Bagaimana AI akan mengubah investasi?
“Alat Thematic Robot kami,” tulis BlackRock tahun lalu, “menggabungkan wawasan manusia dengan kekuatan large language models dan big data untuk membentuk keranjang saham dengan efisiensi lebih besar serta jangkauan eksposur lebih luas.”
Bahasa pemasaran samar semacam itu masih menjadi norma, karena kita baru menyentuh permukaan kemampuan AI.
Tetap saja, dengan mengingat potensi manfaat AI, semua orang kini terjebak FOLO—fear of losing out atau takut ketinggalan. Satu survei menemukan 9 dari 10 manajer investasi sudah menggunakan AI dalam proses perdagangan mereka atau berencana melakukannya.

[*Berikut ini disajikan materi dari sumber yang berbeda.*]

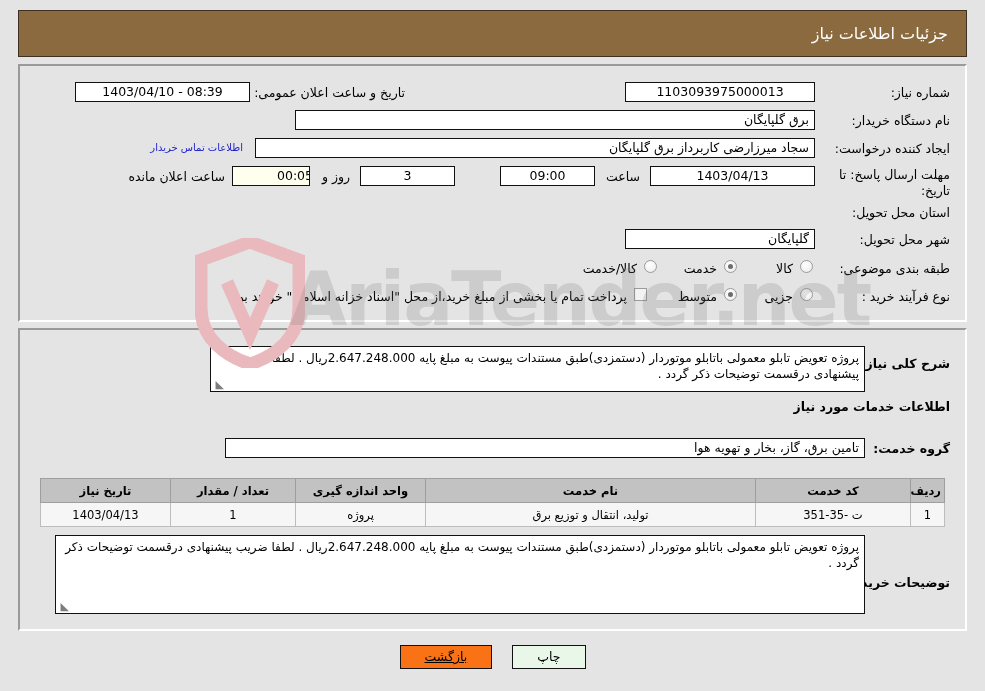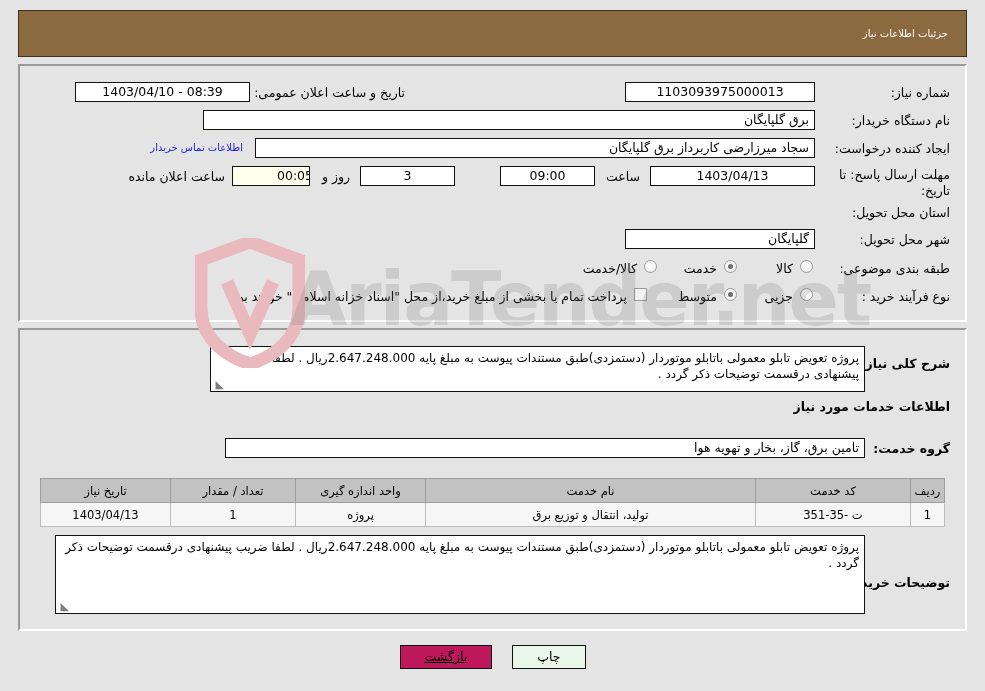"جزئیات اطلاعات نیاز" .banner-title { font-size: 10px -> 16px }
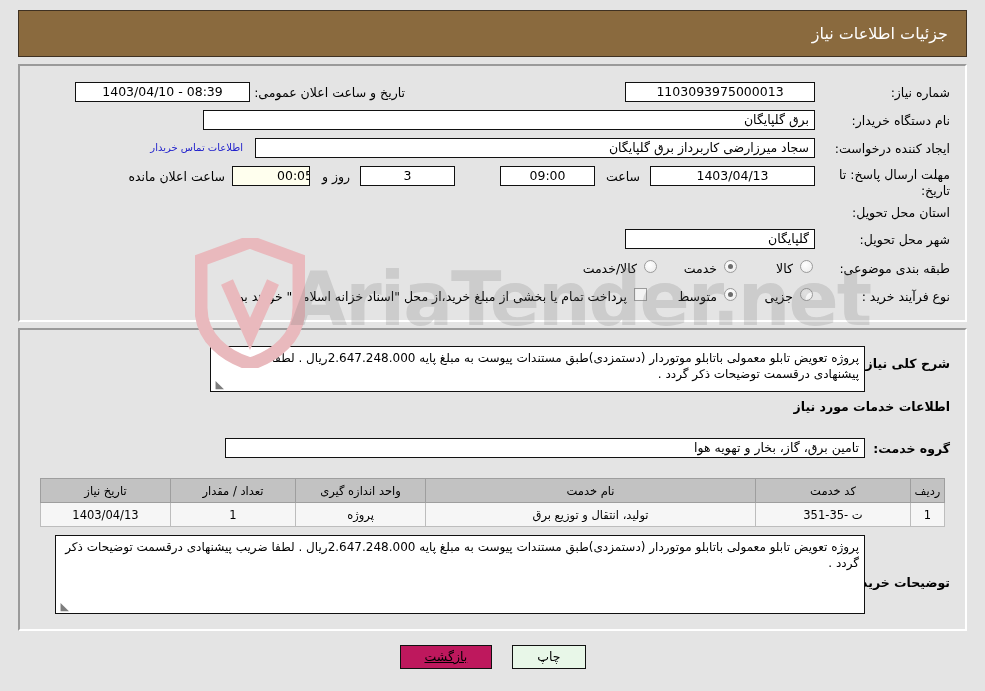"برق گلپایگان" div.fld { width: 612px -> 520px }
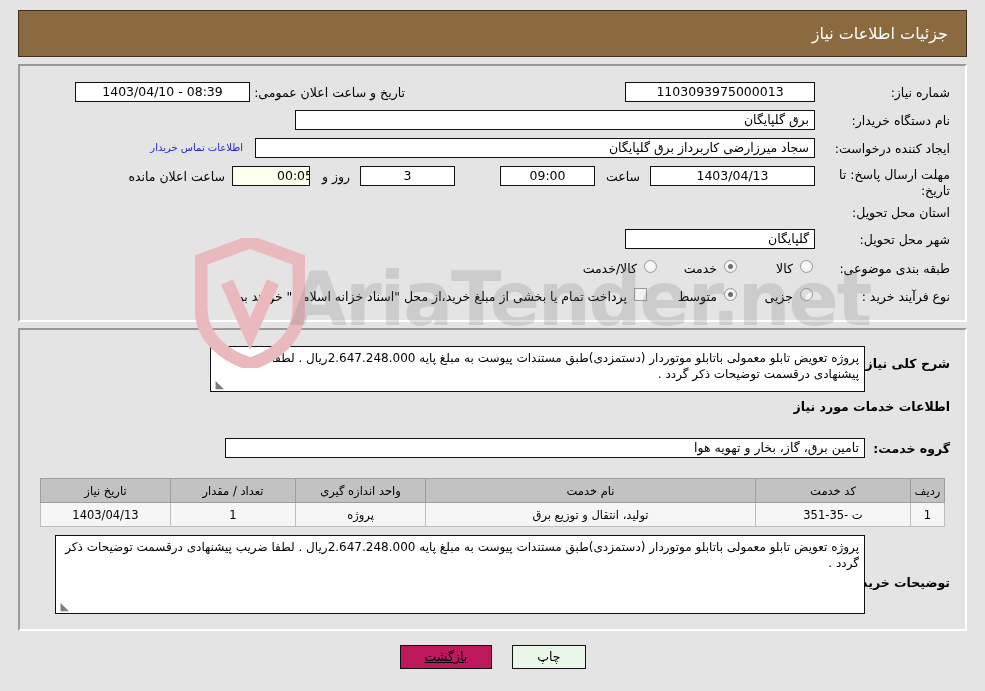"تاریخ نیاز" table.svc th { font-weight: normal -> bold }
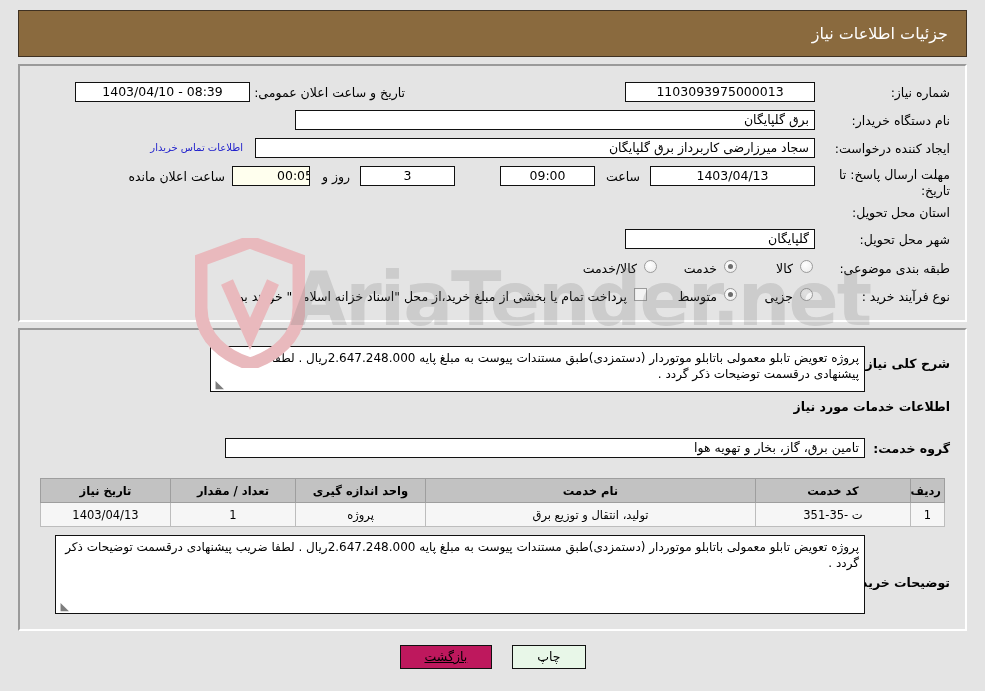"بازگشت" .btn-back { background: #be185d -> #f97316 }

Dan AI memberi efek ekspansi yang sama pada pasar seperti halnya kereta api dan internet di zamannya, ketika investor berbondong-bondong masuk ke perusahaan yang dijuluki Magnificent Seven dan mendorong saham ke rekor baru.
Siapa tahu, mungkin suatu hari nanti mesin-mesin akan menandatangani Perjanjian Buttonwood versi mereka sendiri. Semoga saja mereka masih membiarkan kita, manusia biasa, ikut investasi.